● EXERCISE
Write the entries out again exactly as they stand, but without the pictures.

● DATA SHOWN
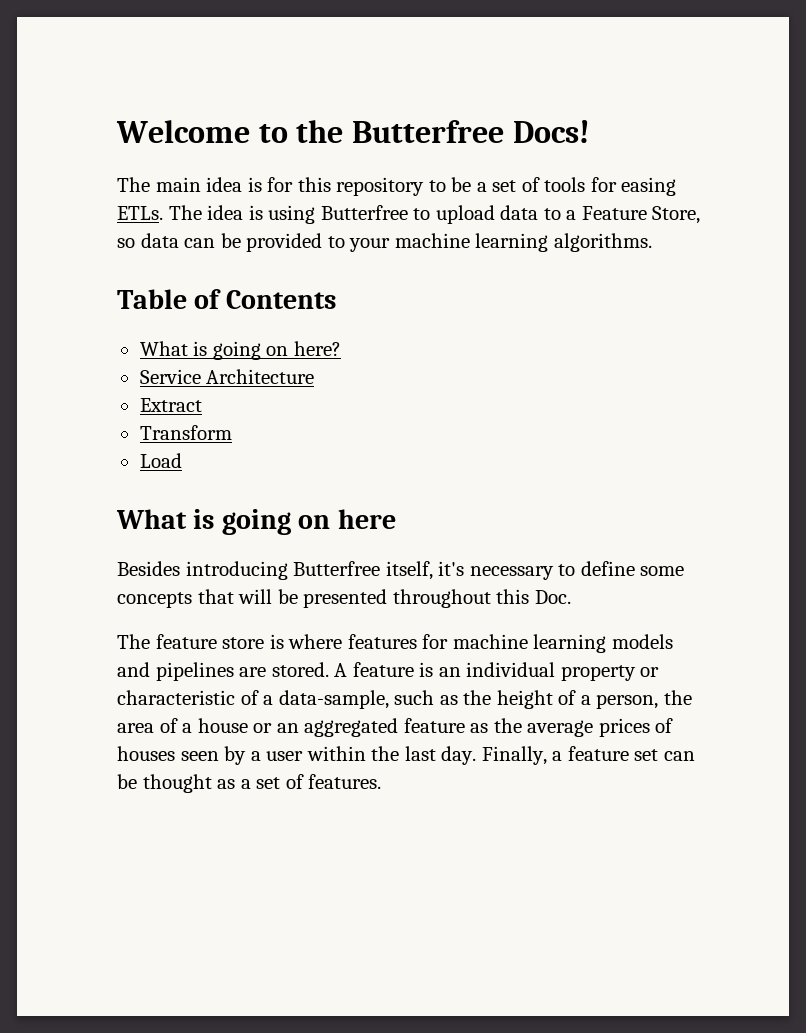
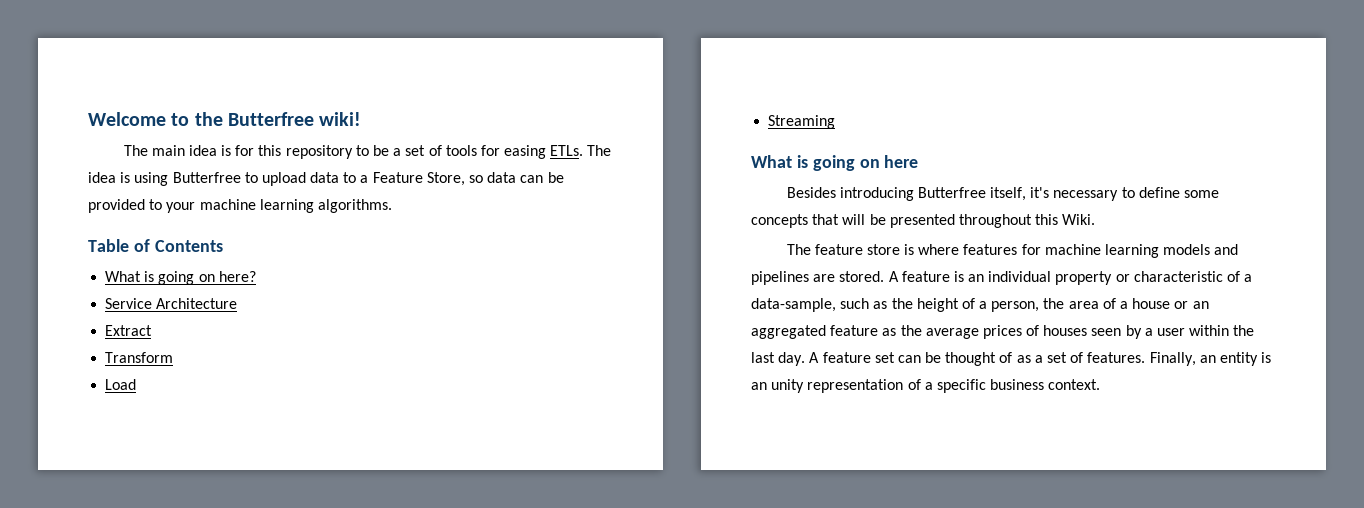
[512,120,590,143] Docs! -> [319,112,362,126] wiki!
(182, 460) none -> [768,115,836,129] // Streaming
[534,590,571,604] Doc. -> [1062,214,1096,225] Wiki.
[481,746,563,765] Finally, a -> [809,352,820,363] A
(212, 783) none -> [999,352,1013,363] of
(382, 781) none -> [1149,352,1272,366] [751,379,1101,393] Finally, an entity is an unity representation of a specific business context.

● TASK SOLUTION
[512,120,590,143] Docs! -> [319,112,362,126] wiki!
(182, 460) none -> [768,115,836,129] // Streaming
[534,590,571,604] Doc. -> [1062,214,1096,225] Wiki.
[481,746,563,765] Finally, a -> [809,352,820,363] A
(212, 783) none -> [999,352,1013,363] of
(382, 781) none -> [1149,352,1272,366] [751,379,1101,393] Finally, an entity is an unity representation of a specific business context.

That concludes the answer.